= Beginning of Section =
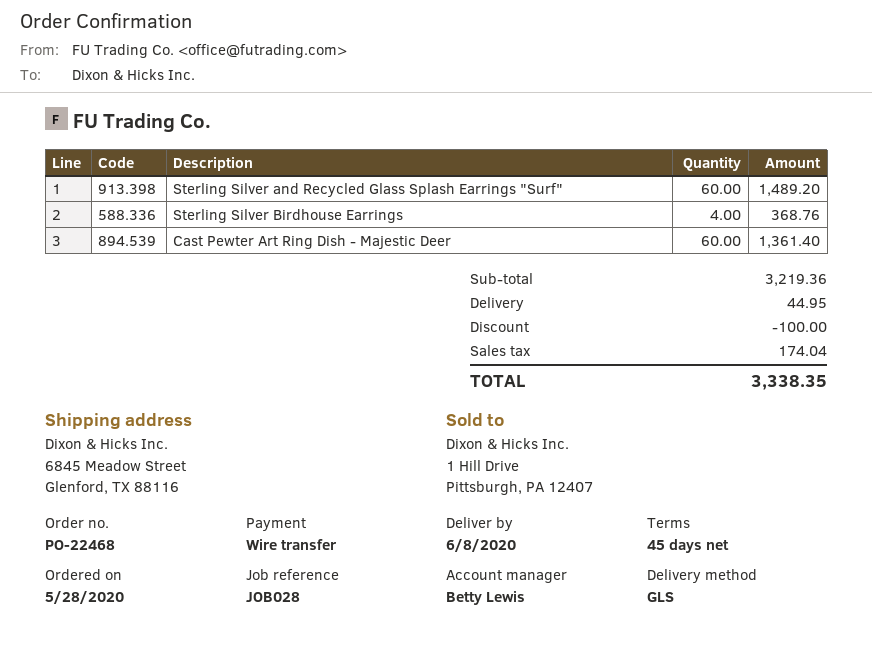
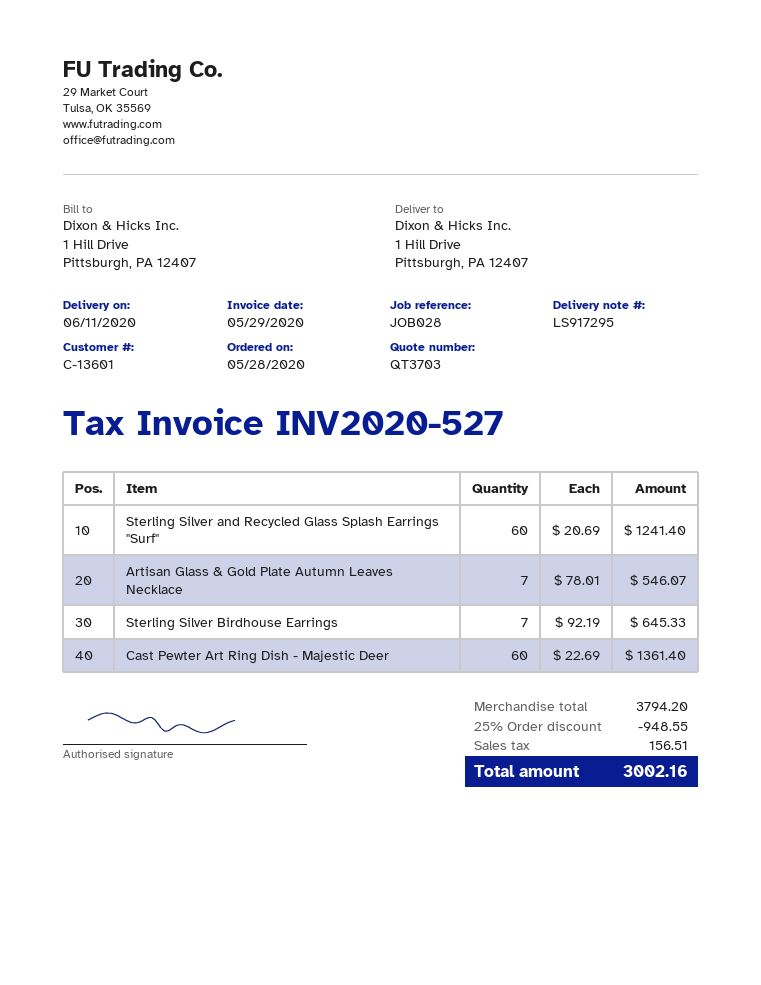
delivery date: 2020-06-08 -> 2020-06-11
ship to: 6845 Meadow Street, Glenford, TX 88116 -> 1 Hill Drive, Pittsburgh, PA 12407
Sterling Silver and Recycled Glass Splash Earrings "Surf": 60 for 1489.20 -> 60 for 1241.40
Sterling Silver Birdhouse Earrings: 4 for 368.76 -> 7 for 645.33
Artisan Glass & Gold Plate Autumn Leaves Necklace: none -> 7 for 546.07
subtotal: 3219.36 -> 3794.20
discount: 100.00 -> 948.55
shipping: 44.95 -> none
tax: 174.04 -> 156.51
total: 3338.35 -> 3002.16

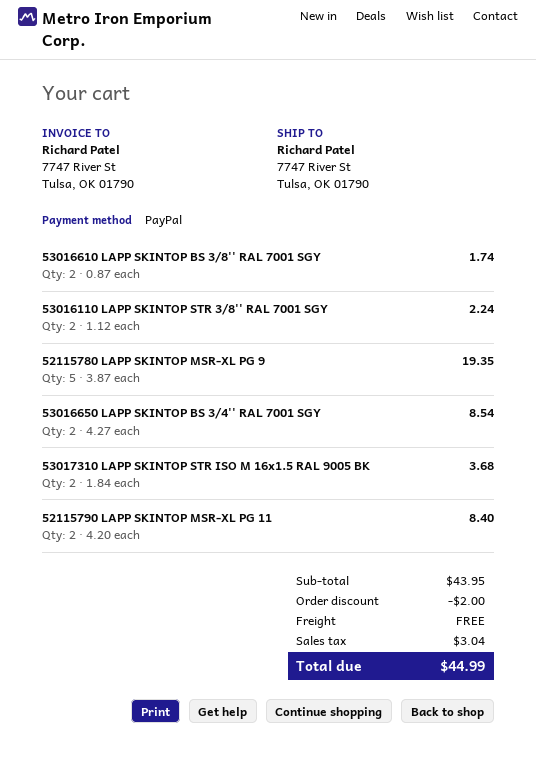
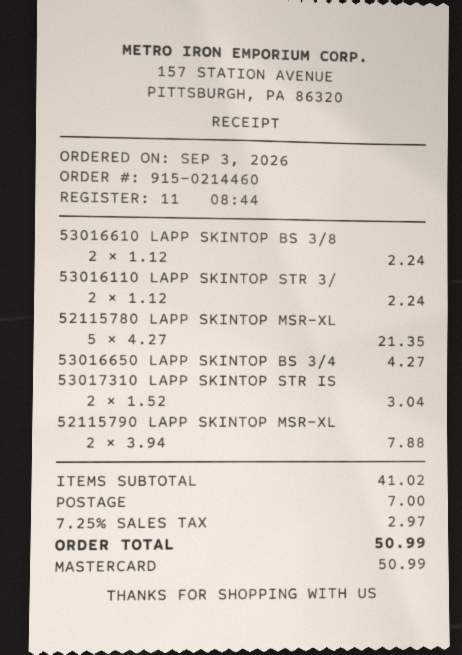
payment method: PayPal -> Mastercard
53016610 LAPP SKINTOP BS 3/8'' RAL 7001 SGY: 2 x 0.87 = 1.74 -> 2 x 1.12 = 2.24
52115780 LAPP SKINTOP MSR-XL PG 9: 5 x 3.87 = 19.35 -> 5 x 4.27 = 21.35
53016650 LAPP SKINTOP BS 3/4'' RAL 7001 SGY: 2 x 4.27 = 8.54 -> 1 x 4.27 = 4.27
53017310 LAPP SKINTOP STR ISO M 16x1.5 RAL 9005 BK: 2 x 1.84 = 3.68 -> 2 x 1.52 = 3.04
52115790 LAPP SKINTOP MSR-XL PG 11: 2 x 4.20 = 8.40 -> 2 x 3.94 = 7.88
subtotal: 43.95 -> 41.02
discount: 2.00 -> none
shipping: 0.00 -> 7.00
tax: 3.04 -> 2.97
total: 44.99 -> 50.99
= End of Section =
* **Work instructions**: Exact reproduction of the entries above is required, with pictures excluded.

* **Response**:
delivery date: 2020-06-08 -> 2020-06-11
ship to: 6845 Meadow Street, Glenford, TX 88116 -> 1 Hill Drive, Pittsburgh, PA 12407
Sterling Silver and Recycled Glass Splash Earrings "Surf": 60 for 1489.20 -> 60 for 1241.40
Sterling Silver Birdhouse Earrings: 4 for 368.76 -> 7 for 645.33
Artisan Glass & Gold Plate Autumn Leaves Necklace: none -> 7 for 546.07
subtotal: 3219.36 -> 3794.20
discount: 100.00 -> 948.55
shipping: 44.95 -> none
tax: 174.04 -> 156.51
total: 3338.35 -> 3002.16

payment method: PayPal -> Mastercard
53016610 LAPP SKINTOP BS 3/8'' RAL 7001 SGY: 2 x 0.87 = 1.74 -> 2 x 1.12 = 2.24
52115780 LAPP SKINTOP MSR-XL PG 9: 5 x 3.87 = 19.35 -> 5 x 4.27 = 21.35
53016650 LAPP SKINTOP BS 3/4'' RAL 7001 SGY: 2 x 4.27 = 8.54 -> 1 x 4.27 = 4.27
53017310 LAPP SKINTOP STR ISO M 16x1.5 RAL 9005 BK: 2 x 1.84 = 3.68 -> 2 x 1.52 = 3.04
52115790 LAPP SKINTOP MSR-XL PG 11: 2 x 4.20 = 8.40 -> 2 x 3.94 = 7.88
subtotal: 43.95 -> 41.02
discount: 2.00 -> none
shipping: 0.00 -> 7.00
tax: 3.04 -> 2.97
total: 44.99 -> 50.99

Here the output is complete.